The Obama administration blocked the sale of new coal leases on federal lands in January 2016 to determine if the government's coal program was shortchanging taxpayers and exacerbating climate change by effectively subsidizing coal.
In some cases, coal companies bought leases for as little as 1 cent per ton under a program that's supposed to be competitive but often involves just a single bidder. The royalties these companies pay to the government on each ton of coal mined have remained unchanged since 1976.
Under the moratorium, the Obama administration was considering raising royalty rates as much as 50 percent. Trump has put that proposal on hold.
On Feb. 16, the president overturned a rule that blocked coal mining debris from being dumped into nearby streams, a low-cost disposal method used in mountaintop removal in Appalachia.

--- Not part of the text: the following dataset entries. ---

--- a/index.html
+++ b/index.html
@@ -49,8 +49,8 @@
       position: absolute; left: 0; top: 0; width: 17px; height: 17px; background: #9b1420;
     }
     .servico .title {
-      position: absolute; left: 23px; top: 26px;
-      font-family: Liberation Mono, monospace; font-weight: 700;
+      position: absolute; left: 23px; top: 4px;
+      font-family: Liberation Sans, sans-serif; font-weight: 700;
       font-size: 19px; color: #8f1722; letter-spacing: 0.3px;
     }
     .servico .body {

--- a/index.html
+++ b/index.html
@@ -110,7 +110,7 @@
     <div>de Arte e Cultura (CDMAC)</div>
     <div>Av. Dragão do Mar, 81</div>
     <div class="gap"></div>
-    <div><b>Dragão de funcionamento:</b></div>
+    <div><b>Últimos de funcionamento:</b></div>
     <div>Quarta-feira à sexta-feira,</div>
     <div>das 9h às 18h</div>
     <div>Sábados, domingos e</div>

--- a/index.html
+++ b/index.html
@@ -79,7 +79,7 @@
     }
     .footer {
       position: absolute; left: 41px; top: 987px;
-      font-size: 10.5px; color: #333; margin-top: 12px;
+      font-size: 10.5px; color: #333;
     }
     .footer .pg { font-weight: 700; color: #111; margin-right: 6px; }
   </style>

Collectively, Trump's recent orders put the brakes on Obama-era actions would have made it more costly for companies to get coal from public lands and for utilities to burn the fuel.

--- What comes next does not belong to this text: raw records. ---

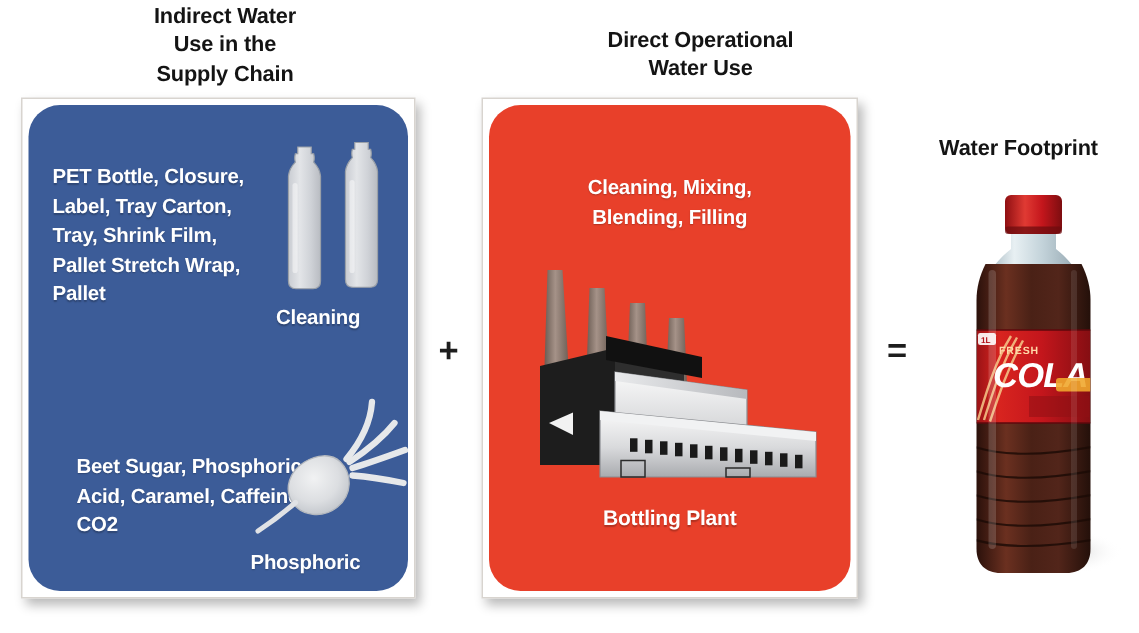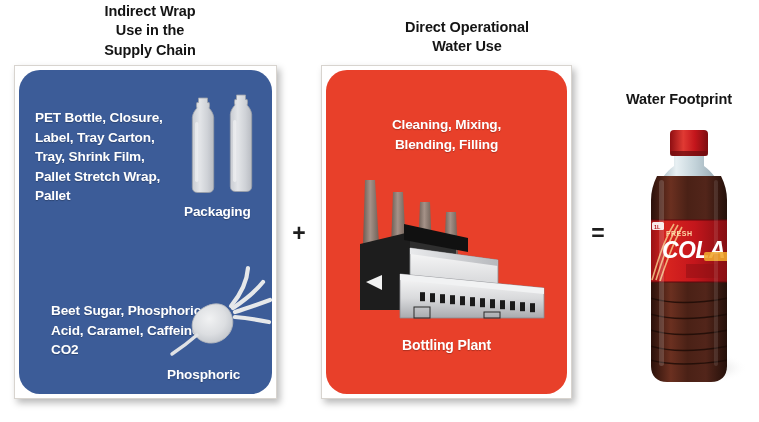--- a/index.html
+++ b/index.html
@@ -150,7 +150,7 @@
 
 <div class="stage">
 
-  <div class="col-heading" id="heading-indirect" style="white-space:pre-line;">Indirect Wrap
+  <div class="col-heading" id="heading-indirect" style="white-space:pre-line;">Indirect Water
 Use in the
 Supply Chain</div>
 

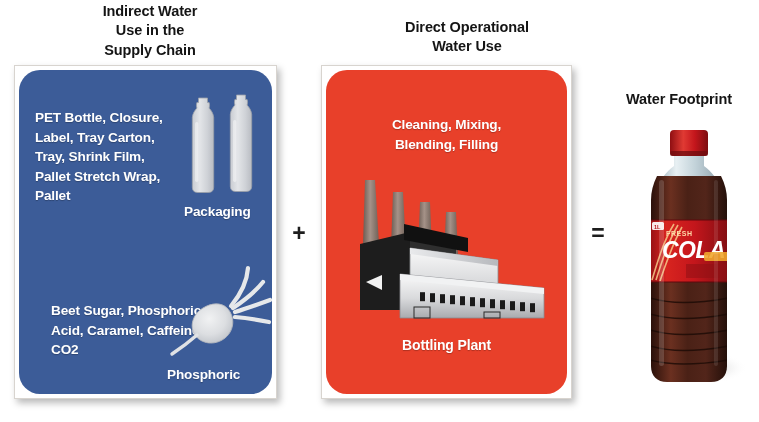--- a/index.html
+++ b/index.html
@@ -193,7 +193,7 @@
         </g>
       </svg>
 
-      <div class="panel-caption" id="caption-packaging">Packaging</div>
+      <div class="panel-caption" id="caption-packaging">Cleaning</div>
 
       <div class="panel-text" id="ingredients-list">Beet Sugar, Phosphoric Acid, Caramel, Caffeine, CO2</div>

About 40 percent of coal produced in the U.S. comes from federal land in Western states. Companies operating in the Powder River Basin of Wyoming and Montana, the nation's dominant coal region, control enough reserves to last 20 years.
Even before the moratorium, many mining companies were going bankrupt. They have voluntarily delayed their plans to lease tracts holding 1.5 billion tons of coal, including public lands not covered by the moratorium, according to Interior Department records reviewed by The Associated Press.
That's enough fuel to run the nation's coal-fired power plants for two years at current consumption rates.
The eight-state Appalachian region once dominated coal mining but now accounts for less than 25 percent of production after hundreds of mines there closed. Mines in the Midwest and South also have seen declines.
THE CARBON BALANCE
Lease applications blocked by the Obama moratorium included more than 1.8 billion tons of coal from two dozen mines.
Burning that coal would unleash an estimated 3.4 billion tons of carbon dioxide. That's equivalent to a year of emissions from 700 million cars. And that is just a small portion of the federal government's coal reserves.
Environmentalists say keeping those reserves in the ground is crucial to the global effort to minimize climate change.
Cloud Peak Energy CEO Colin Marshall described Trump's executive orders on coal as an important step toward lifting the "punitive and ill-conceived" regulations under President Barack Obama. The moratorium had blocked the company's applications to lease more than 200 million tons of coal in Montana.
Yet Marshall said more will be needed from Congress for the industry to survive long term, such as investments in so-called clean coal programs under which utilities could capture carbon from burning coal to keep it out of the atmosphere.
In Ohio, Robert Murray, chairman, president and CEO of Murray Energy -- which accounts for about half the coal mined in the state, issued a statement in which he said he and his employees are "extremely pleased."
"We are extremely pleased that President Trump has, once again, followed through on his promise to preserve coal jobs and low cost electricity in the United States.
"Indeed, President Obama and his supporters closed 411 coal-fired power generating units, totaling 101,000 megawatts, all for absolutely no environmental benefit."
Murray, whose company was the first to file suit against the Clean Power Plan, said the plan would have forced the closing of of more power plants and increases in power prices.
The action, he said, "will preserve the jobs and family livelihoods of thousands of coal miners, the jobs and family livelihoods that depend on them, and low-cost electricity."
-- Plain Dealer energy reporter John Funk contributed to this report.